Amelie SchmidtSteinbrücks umstrittene Strategie: Soll die AfD eingebunden werden?
Der ehemalige deutsche Finanzminister Peer Steinbrück hat eine neue Strategie im Umgang mit der rechtspopulistischen Partei Alternative für Deutschland (AfD) vorgeschlagen. Er spricht sich gegen ein pauschales Verbot der Partei aus und warnt, dies könnte deren Wähler verprellen und kriminalisieren.
Steinbrück plädiert für einen Kurswechsel im Umgang mit der AfD und setzt auf Deradikalisierung statt auf Kriminalisierung. Dabei bezieht er sich auf die Idee des Historikers Andreas Rödder, der eine bedingte Einbindung der AfD vorschlägt: Die Partei könnte in politische Diskussionen einbezogen werden, sofern sie sich strikt an klare rote Linien hält und sich von rechtsextremen Positionen distanziert.
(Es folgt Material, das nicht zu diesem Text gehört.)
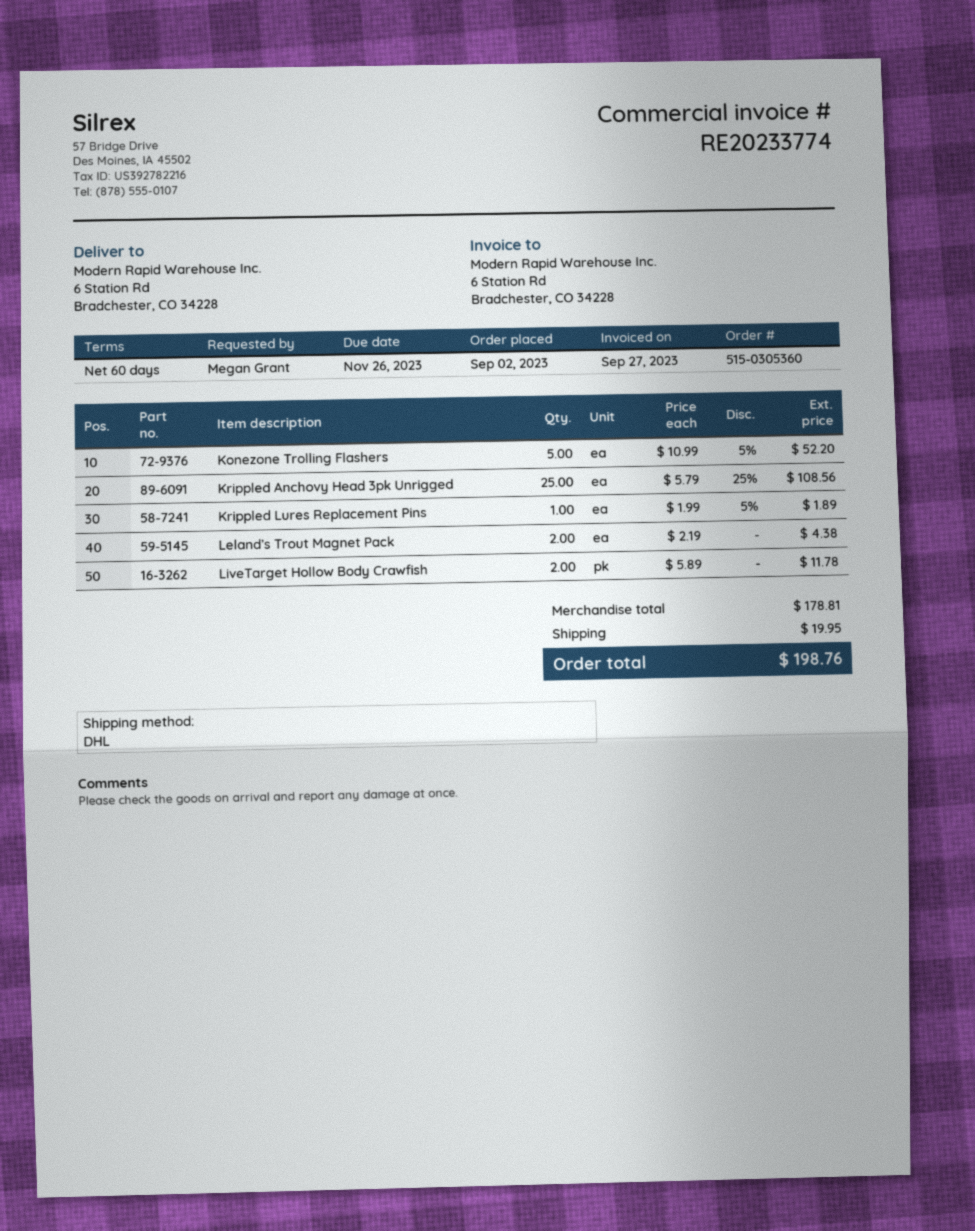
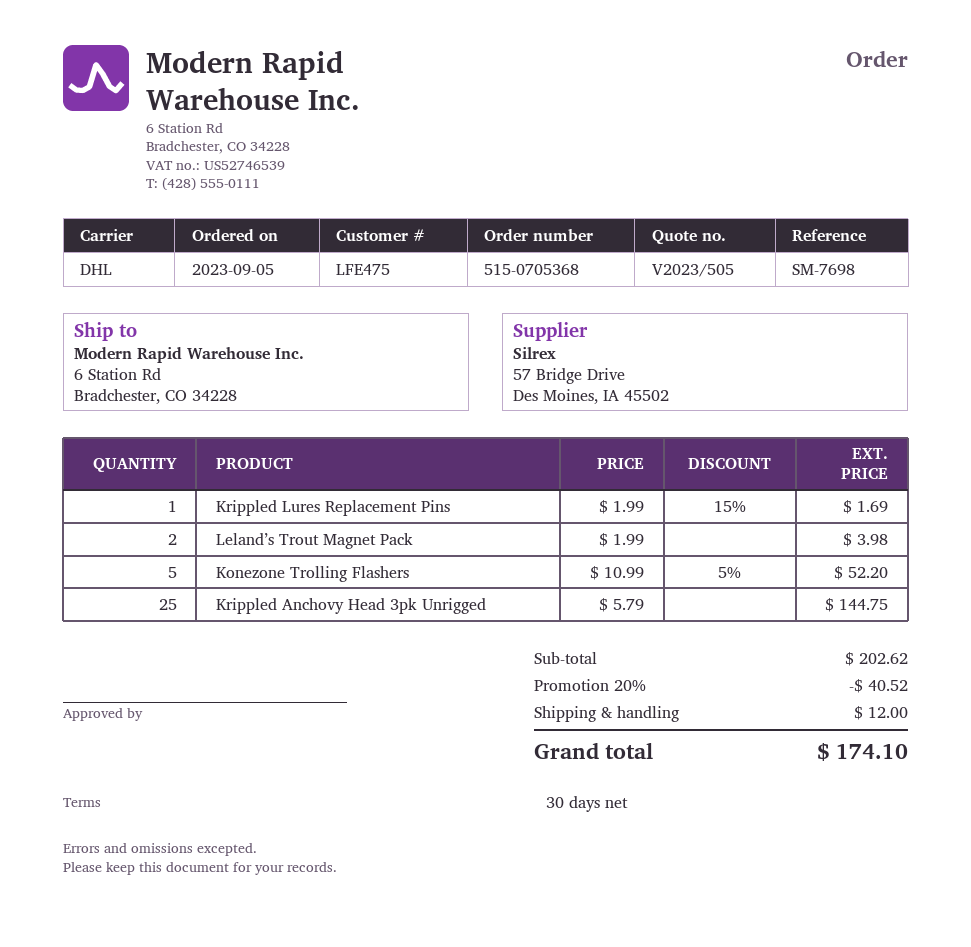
order number: 515-0305360 -> 515-0705368
order date: 2023-09-02 -> 2023-09-05
payment terms: 60 days -> 30 days
Krippled Anchovy Head 3pk Unrigged: 25 x 5.79 - 25% = 108.56 -> 25 x 5.79 = 144.75
Krippled Lures Replacement Pins: 1 x 1.99 - 5% = 1.89 -> 1 x 1.99 - 15% = 1.69
Leland’s Trout Magnet Pack: 2 x 2.19 = 4.38 -> 2 x 1.99 = 3.98
LiveTarget Hollow Body Crawfish: 2 x 5.89 = 11.78 -> none
subtotal: 178.81 -> 202.62
discount: none -> 20% = 40.52
shipping: 19.95 -> 12.00
total: 198.76 -> 174.10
Er regt an, in verschiedenen Politikbereichen deutliche Grenzen zu ziehen, um die Partei möglicherweise einzubinden oder zu verändern. Gleichzeitig betont er, dass eine Zusammenarbeit oder Duldung der AfD weiterhin ausgeschlossen bleibt, solange sie sich nicht zu diesen roten Linien bekennt. Steinbrück schlägt zudem vor, einzelnen Mitgliedern wie Björn Höcke die Wählbarkeit für öffentliche Ämter zu entziehen.
Obwohl er dieses Modell vorantreibt, räumt er ein, dass die Brandmauer gegen die AfD vorerst weiterhin notwendig sein wird. Sein Ziel ist es, die Partei in Richtung einer konservativ-bürgerlichen Position zu bewegen.
Steinbrücks Plan konzentriert sich darauf, klare Bedingungen für eine mögliche Einbindung zu schaffen, statt die AfD pauschal auszuschließen. Er ist überzeugt, dass dieser Ansatz helfen könnte, die politische Ausrichtung der Partei zu verändern, ohne das Risiko einzugehen, ihre Anhänger an den Rand zu drängen.